(Change detection data)
※ ※ ※

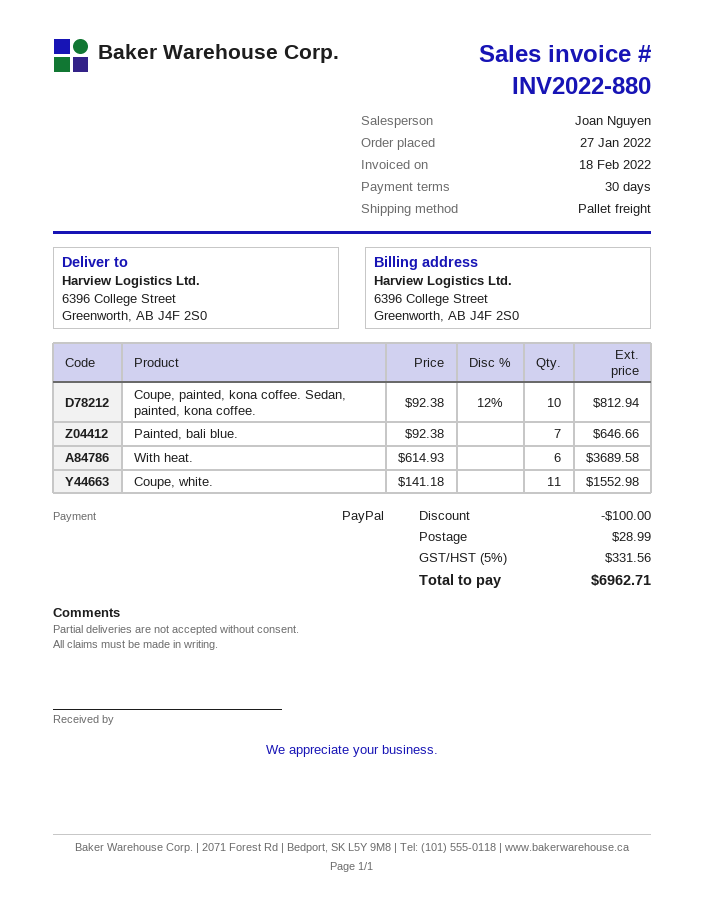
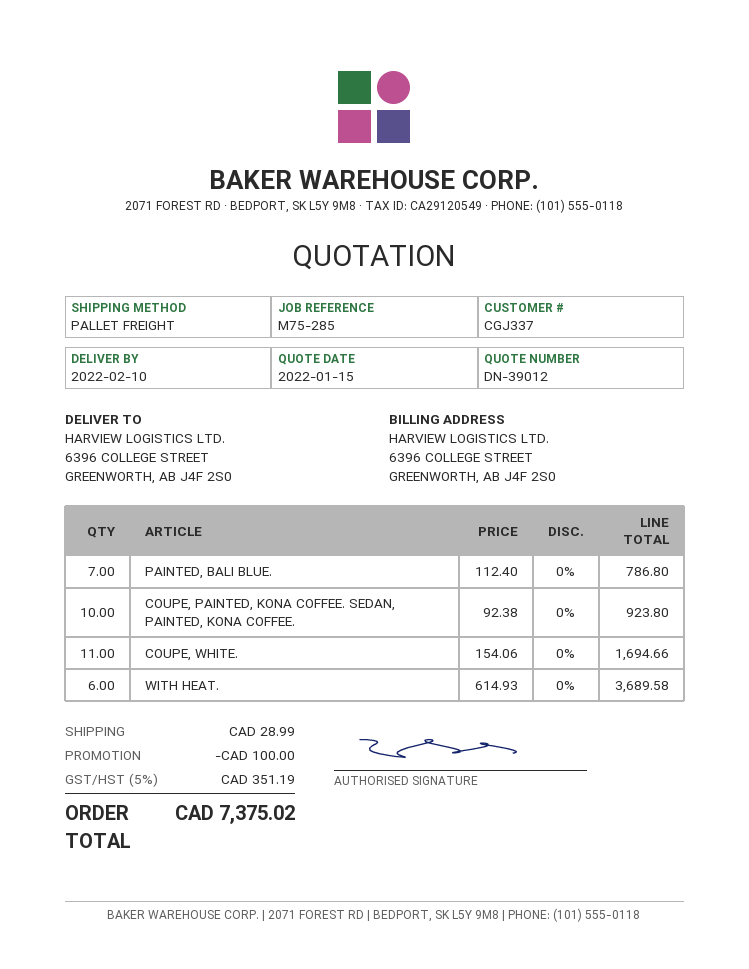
Coupe, painted, kona coffee. Sedan, painted, kona coffee.: 10 x 92.38 - 12% = 812.94 -> 10 x 92.38 = 923.80
Painted, bali blue.: 7 x 92.38 = 646.66 -> 7 x 112.40 = 786.80
Coupe, white.: 11 x 141.18 = 1552.98 -> 11 x 154.06 = 1694.66
tax: 5% = 331.56 -> 5% = 351.19
total: 6962.71 -> 7375.02

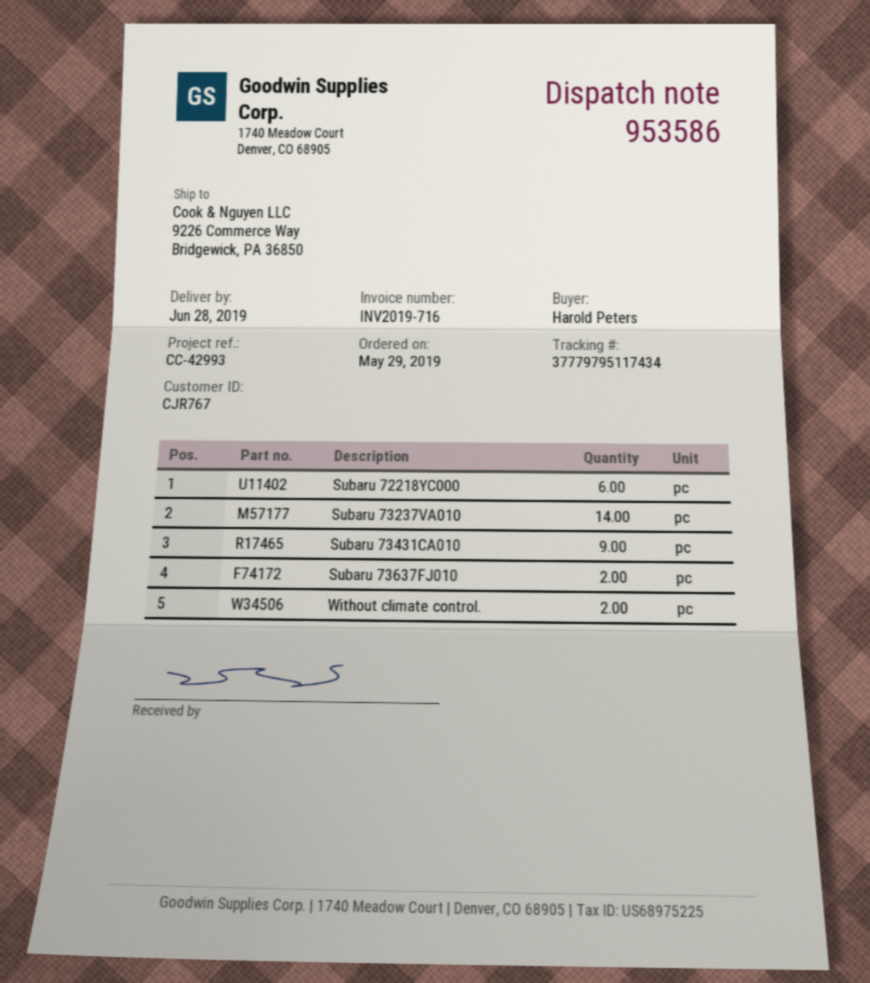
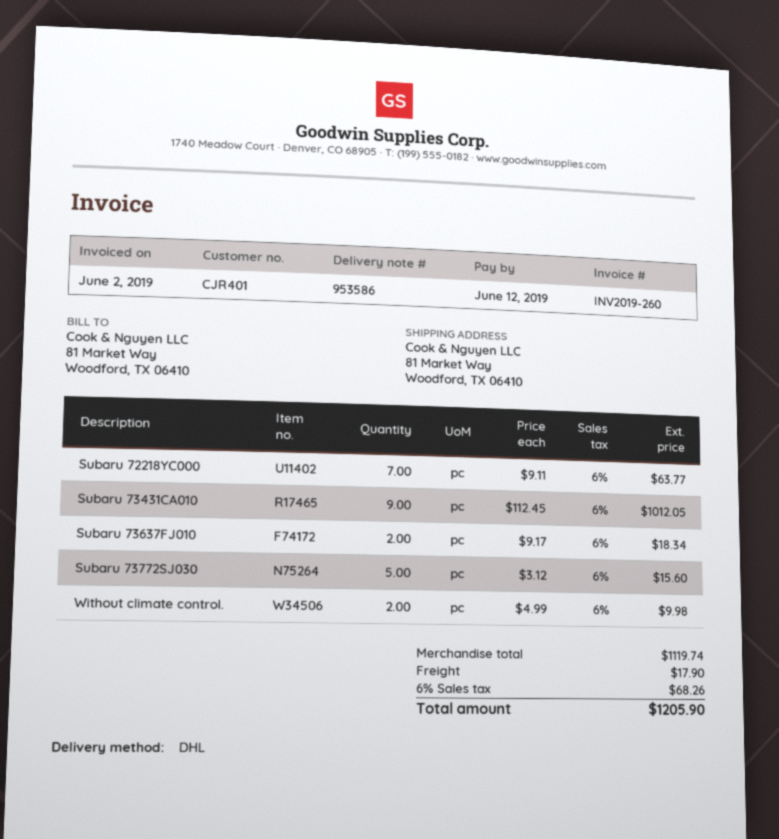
invoice number: INV2019-716 -> INV2019-260
customer number: CJR767 -> CJR401
ship to: 9226 Commerce Way, Bridgewick, PA 36850 -> 81 Market Way, Woodford, TX 06410
Subaru 72218YC000: 6 -> 7
Subaru 73237VA010: 14 -> none
Subaru 73772SJ030: none -> 5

※ ※ ※

**Your assignment**
Return every line above that contains the word "Subaru".

**Solution to this task**
Subaru 72218YC000: 6 -> 7
Subaru 73237VA010: 14 -> none
Subaru 73772SJ030: none -> 5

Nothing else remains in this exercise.